MA VIE N’EST PAS UNE COMEDIE ROMANTIQUEUn film de Marc Gibaja
Avec Gilles Lellouche, Marie Gillain, Laurent Ournac
Durée : 1h32
Date de sortie : 19 décembre 2007Thomas, un critique de jeux video à l’air blasé, vient de se faire larguer et doit retourner vivre temporairement chez ses parents. Broyant du noir, en voulant à la Terre entière en général et aux femmes en particulier, notre nouveau célibataire n’est vraiment pas prêt à vivre une relation sérieuse de sitôt. Et ce même après être tombé par hasard sur la belle Florence, un amour de jeunesse. Parce que malheureusement la vie n’est pas une comédie romantique…Tout commence par une scène de
Nuits blanches à Seattle, avec Meg Ryan en gros plan. Puis la voix off de Gilles Lellouche, commentant le trou noir affectif dans lequel son personnage vient de tomber. Il faut dire que le Thomas a quelques raisons de s’enfoncer dans son cynisme et une attitude patibulaire… mais presque (
Coluche). D’entrée, la voix off nous fait comprendre que ce qu’annonce le titre n’est pas lettre morte, et le personnage de Thomas explique en long et en travers que sa vie n’est définitivement pas une comédie romantique et qu’elle ne risque pas de le devenir. On se doute bien que la rencontre avec Florence (Marie Gillain belle comme un cœur) chamboulera quelque peu toutes ces certitudes de cocu aigri. Sauf qu’il y a un pas entre montrer que la vie réelle peut parfois s’approcher des romances clichés hollywoodiennes, et suivre exactement le canevas de la comédie romantique de base.

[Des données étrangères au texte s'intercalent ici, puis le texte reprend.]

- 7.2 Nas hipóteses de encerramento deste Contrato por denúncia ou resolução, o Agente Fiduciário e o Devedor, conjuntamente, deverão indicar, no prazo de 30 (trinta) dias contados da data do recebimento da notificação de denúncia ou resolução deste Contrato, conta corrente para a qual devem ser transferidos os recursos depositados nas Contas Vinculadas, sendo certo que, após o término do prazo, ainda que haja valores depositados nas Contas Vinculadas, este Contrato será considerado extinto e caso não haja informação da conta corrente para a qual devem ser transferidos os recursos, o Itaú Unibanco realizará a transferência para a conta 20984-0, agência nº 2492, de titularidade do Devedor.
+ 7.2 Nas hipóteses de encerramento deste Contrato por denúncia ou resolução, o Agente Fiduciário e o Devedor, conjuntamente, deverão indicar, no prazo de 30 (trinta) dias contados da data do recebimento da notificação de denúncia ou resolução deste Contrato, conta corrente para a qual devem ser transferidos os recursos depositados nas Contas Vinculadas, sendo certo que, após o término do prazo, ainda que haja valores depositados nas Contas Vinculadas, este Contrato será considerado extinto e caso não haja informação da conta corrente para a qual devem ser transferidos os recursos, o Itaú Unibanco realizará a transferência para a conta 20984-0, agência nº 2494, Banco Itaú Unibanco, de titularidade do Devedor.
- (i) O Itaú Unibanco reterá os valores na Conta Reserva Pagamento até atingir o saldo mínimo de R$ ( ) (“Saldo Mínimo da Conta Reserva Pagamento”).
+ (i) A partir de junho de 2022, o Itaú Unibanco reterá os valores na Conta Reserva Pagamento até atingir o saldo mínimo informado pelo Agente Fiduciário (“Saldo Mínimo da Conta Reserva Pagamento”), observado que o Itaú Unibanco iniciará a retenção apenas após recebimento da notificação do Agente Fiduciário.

Car la seule, mais d’importance, déception du film réside là. A force de pointer, pour mieux les dénoncer, les mécanismes des comédies romantiques, le réalisateur utilise finalement exactement les mêmes ficelles. Dès lors, le film se regarde sans déplaisir, cette belle romance valant largement ses nombreuses consoeurs, mais donne le sentiment de passer à côté du sujet annoncé dans le titre. En plus clair,
Ma vie n’est pas une comédie romantique est absolument en tout points… une comédie romantique. Il convient donc de juger le film pour ce qu’il est. Et une fois passée la déception de ne pas assister à une satire acérée des mièvreries d’un genre adoré par les adolescentes, il convient de constater que le film de Marc Gibaja possède de réelles qualités.
En premier lieu, l’histoire possède à certains moments une sorte de féerie communicative, où d’un coup tout devient possible. Comme si les personnages vivaient dans un monde parallèle, fantasmagorique, d’ailleurs illustré par un mariage célébré dans la coutume d’un peuple extra-terrestre tiré tout droit de l’univers
Star Trek. Comment une telle scène est-elle possible dans une comédie romantique n’ayant rien à voir avec un film de SF ? Nous vous laissons découvrir la réponse dans votre salle de ciné préférée. Autre point positif, la vitalité et la complicité affichées par les comédiens. Le duo principal donne entière satisfaction, Gilles Lellouche et Marie Gillain trouvant chacun la sincérité de leur personnage, mais les acteurs secondaires sont peut-être encore plus impressionnants. Laurent Ournac et Stéphanie Sokolinski (déjà excellente cette année à l’affiche de
Dans les cordes) forment en effet un couple terriblement attachant. La mise en scène dynamique s’appuie sur des comiques de situation efficaces et toujours à propos, et certaines remarques sur les rapports hommes/femmes sont même plutôt bien vues.
Le film tente de se rappeler à la fin de son postulat de départ, mais il est trop tard. Inutile d’essayer de passer pour autre chose qu’une comédie romantique, d’autant que en tant que tel, il s’agit sincèrement d’une réussite.